### PROBLEM
Search the data below for lines that include the word "dXpX" and state how many there are, nothing else.

════

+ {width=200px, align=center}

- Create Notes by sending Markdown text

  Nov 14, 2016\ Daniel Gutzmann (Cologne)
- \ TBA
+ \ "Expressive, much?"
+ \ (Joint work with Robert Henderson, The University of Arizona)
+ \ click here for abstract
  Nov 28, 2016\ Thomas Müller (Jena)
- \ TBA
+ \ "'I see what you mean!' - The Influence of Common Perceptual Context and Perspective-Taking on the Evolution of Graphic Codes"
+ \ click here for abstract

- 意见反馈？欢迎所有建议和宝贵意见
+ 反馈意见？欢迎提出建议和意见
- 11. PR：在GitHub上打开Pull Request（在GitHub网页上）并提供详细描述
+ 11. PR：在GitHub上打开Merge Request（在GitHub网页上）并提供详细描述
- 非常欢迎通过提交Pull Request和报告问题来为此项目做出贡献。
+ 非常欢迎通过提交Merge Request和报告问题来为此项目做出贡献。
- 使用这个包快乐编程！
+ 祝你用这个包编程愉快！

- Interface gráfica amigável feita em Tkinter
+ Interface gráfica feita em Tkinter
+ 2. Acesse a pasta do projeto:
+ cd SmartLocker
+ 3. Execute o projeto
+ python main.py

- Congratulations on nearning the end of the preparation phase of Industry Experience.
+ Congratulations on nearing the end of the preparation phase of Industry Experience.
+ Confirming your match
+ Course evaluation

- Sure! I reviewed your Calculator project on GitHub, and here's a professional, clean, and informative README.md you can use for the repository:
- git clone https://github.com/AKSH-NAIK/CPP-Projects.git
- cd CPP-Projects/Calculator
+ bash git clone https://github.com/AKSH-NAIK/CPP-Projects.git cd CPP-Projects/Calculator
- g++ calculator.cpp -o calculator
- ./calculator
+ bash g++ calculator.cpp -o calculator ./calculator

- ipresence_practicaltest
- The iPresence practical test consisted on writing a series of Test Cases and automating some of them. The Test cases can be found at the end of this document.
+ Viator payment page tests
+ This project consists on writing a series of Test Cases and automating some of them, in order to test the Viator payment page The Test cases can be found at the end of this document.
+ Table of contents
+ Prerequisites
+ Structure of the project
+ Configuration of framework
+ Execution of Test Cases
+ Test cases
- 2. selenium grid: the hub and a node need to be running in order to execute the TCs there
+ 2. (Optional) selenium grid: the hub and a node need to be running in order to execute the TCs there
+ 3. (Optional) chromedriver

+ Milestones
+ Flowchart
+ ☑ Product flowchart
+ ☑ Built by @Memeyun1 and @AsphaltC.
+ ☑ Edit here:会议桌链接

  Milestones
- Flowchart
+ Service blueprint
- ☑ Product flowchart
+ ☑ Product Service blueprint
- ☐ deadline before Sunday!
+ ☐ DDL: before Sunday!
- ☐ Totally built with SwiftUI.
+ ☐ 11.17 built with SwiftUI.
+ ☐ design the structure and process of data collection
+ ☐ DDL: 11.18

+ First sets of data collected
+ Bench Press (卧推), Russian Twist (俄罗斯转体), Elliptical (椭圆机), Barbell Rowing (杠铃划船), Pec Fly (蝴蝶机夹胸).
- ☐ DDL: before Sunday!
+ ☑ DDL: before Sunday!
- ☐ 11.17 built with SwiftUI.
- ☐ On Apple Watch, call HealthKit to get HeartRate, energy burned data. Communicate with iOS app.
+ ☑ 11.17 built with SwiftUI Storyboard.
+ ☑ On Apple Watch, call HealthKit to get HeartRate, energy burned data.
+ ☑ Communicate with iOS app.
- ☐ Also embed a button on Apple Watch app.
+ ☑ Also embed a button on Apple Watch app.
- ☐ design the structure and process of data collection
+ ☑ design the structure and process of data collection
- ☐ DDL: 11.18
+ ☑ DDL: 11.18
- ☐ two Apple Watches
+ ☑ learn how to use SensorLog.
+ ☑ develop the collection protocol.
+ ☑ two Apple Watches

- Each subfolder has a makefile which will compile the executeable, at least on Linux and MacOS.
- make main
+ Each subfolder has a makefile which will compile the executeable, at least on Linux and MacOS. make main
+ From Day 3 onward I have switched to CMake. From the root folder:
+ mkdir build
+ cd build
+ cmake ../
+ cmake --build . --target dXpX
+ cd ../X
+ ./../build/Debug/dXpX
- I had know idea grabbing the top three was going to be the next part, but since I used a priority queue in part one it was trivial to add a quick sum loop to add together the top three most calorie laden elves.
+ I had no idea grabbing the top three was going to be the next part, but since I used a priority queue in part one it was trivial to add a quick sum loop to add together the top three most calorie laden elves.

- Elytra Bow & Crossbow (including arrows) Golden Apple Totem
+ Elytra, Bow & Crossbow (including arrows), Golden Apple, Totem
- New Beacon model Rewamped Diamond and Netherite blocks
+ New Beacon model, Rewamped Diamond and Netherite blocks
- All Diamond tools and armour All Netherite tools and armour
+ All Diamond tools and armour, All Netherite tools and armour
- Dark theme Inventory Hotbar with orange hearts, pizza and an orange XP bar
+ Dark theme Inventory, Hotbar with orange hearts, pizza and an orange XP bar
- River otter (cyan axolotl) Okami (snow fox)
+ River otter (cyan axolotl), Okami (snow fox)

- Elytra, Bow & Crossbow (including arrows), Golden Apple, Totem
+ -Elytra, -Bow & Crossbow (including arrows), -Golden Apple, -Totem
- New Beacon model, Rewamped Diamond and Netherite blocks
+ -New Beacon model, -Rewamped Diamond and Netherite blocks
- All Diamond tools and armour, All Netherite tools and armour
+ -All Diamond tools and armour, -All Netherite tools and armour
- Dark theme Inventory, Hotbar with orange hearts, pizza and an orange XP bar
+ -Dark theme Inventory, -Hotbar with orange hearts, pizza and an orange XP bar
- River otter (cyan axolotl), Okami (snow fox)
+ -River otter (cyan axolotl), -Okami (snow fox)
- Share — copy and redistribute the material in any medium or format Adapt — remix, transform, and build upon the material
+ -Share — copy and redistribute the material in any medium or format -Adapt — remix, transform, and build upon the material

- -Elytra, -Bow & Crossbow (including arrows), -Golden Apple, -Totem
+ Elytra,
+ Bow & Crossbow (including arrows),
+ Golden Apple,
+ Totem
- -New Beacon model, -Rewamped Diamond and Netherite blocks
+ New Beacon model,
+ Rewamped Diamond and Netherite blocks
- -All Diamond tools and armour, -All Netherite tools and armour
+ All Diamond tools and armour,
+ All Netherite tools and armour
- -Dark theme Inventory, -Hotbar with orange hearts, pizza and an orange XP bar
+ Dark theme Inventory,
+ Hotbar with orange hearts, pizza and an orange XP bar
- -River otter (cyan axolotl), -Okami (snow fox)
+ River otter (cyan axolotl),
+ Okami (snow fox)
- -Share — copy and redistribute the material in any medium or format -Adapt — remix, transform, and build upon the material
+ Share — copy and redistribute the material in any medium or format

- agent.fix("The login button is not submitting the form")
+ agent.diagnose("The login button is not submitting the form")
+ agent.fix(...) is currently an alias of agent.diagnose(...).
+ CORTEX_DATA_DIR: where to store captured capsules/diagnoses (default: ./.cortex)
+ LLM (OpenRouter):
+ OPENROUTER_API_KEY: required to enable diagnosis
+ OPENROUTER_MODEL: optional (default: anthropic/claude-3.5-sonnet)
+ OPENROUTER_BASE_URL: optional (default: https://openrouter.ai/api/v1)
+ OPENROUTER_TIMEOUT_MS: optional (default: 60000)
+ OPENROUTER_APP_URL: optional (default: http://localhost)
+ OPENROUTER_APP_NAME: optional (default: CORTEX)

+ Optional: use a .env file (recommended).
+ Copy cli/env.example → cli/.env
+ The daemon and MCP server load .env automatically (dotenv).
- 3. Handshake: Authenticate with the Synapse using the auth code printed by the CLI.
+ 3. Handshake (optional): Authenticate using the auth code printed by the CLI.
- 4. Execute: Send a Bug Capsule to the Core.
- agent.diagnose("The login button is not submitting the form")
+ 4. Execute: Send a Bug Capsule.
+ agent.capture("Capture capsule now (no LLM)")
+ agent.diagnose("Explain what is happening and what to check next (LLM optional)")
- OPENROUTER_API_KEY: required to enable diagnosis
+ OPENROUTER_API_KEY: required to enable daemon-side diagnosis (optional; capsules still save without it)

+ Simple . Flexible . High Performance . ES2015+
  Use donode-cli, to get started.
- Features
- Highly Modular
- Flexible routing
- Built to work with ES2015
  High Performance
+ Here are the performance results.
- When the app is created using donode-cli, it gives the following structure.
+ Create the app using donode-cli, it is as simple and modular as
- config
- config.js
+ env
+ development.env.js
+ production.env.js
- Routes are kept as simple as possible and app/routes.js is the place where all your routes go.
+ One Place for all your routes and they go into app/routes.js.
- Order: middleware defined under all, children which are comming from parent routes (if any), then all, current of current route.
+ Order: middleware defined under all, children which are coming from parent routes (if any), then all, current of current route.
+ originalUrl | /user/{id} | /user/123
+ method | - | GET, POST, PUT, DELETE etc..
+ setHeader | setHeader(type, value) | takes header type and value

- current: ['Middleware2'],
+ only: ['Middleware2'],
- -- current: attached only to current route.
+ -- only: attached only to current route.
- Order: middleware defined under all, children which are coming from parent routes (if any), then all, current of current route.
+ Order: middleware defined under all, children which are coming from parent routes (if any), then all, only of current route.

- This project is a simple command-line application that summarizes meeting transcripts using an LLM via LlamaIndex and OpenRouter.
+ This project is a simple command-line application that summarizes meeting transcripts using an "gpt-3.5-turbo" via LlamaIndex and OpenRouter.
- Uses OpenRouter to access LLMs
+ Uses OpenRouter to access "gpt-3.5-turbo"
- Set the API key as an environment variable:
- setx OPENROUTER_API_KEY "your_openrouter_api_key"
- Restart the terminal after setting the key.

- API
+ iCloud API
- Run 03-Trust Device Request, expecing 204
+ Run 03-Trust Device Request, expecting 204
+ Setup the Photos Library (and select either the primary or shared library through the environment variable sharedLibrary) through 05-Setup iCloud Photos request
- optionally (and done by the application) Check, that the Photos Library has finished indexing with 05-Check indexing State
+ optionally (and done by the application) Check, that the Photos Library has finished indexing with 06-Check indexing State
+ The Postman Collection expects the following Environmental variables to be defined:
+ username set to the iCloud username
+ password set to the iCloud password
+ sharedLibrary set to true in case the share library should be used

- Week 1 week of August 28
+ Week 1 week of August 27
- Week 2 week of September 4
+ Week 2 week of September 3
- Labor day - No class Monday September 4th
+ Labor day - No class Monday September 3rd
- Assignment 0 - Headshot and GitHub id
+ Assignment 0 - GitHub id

════

### RESPONSE FOR THIS EXERCISE
2